Wiceprezydent USA Kamala Harris udała się w poniedziałek do Wilmington w stanie Delaware, aby spotkać się personelem kampanii wyborczej, dzień po wycofaniu się Joe Bidena z wyścigu do Białego Domu. Harris zapowiedziała m.in. walkę o prawo kobiet do aborcji, a także wzmocnienie klasy średniej.
"Będziemy walczyć o wolność reprodukcyjną. Wiedząc, że jeśli Trump dostanie szansę, podpisze ogólnokrajowy zakaz aborcji" – powiedziała.
Demokratka podczas swojego pierwszego wydarzenia w kampanii wyborczej jako cel swojej prezydentury określiła też wzmocnienie klasy średniej.
Kocham Joe Bidena (..) Wygramy. Widzę, jakim typem faceta jest Donald Trump" – kontynuowała, porównując go do "drapieżnika" i "oszusta".
Harris opisała swoje doświadczenia jako prokuratora generalnego w Kalifornii.
"W tej roli mierzyłam się z wszelkiego rodzaju typami (...) Drapieżców, którzy wykorzystywali kobiety, oszustów, którzy okradali ludzi (...) Posłuchajcie więc mnie: znam typ Donalda Trumpa" - przekonywała.
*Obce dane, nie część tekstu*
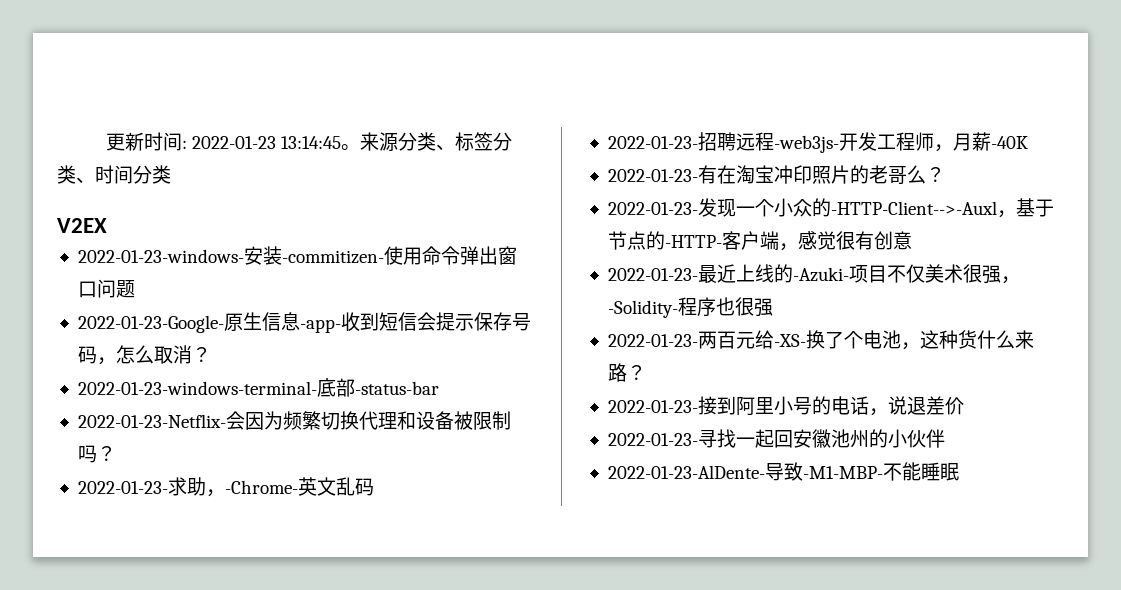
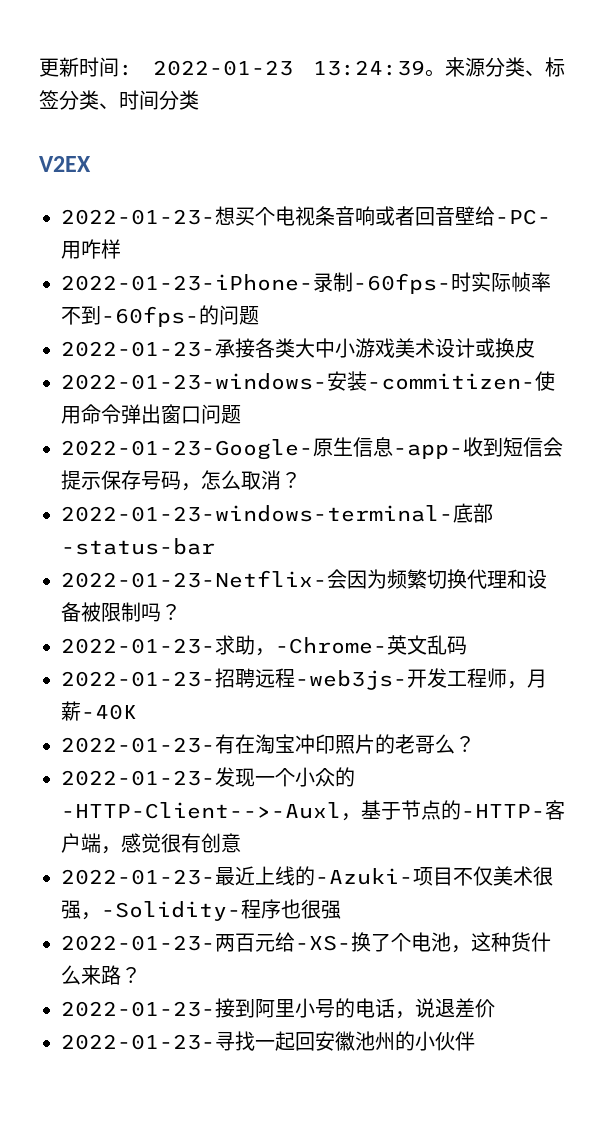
[281,136,342,149] 13:14:45 -> [313,60,425,76] 13:24:39
(107, 225) none -> [61,206,551,226] [61,239,121,259] [61,272,551,294] [61,305,259,327] [61,338,535,358] // 2022-01-23-想买个电视条音响或者回音壁给-PC-用咋样 // 2022-01-23-iPhone-录制-60fps-时实际帧率不到-60fps-的问题 // 2022-01-23-承接各类大中小游戏美术设计或换皮
[607,462,959,481] // 2022-01-23-AlDente-导致-M1-MBP-不能睡眠 -> (475, 1041) none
Zwróciła uwagę, że każdy stoi przed pytaniem, w jakim kraju chce żyć: w kraju wolności, współczucia i rządów prawa, czy w kraju chaosu, strachu i nienawiści?
"Każdy z nas ma możliwość odpowiedzi na to pytanie. Zatem przez następne 106 dni mamy pracę do wykonania" - powiedziała Harris, zwracając się do zespołu wyborczego Demokratów.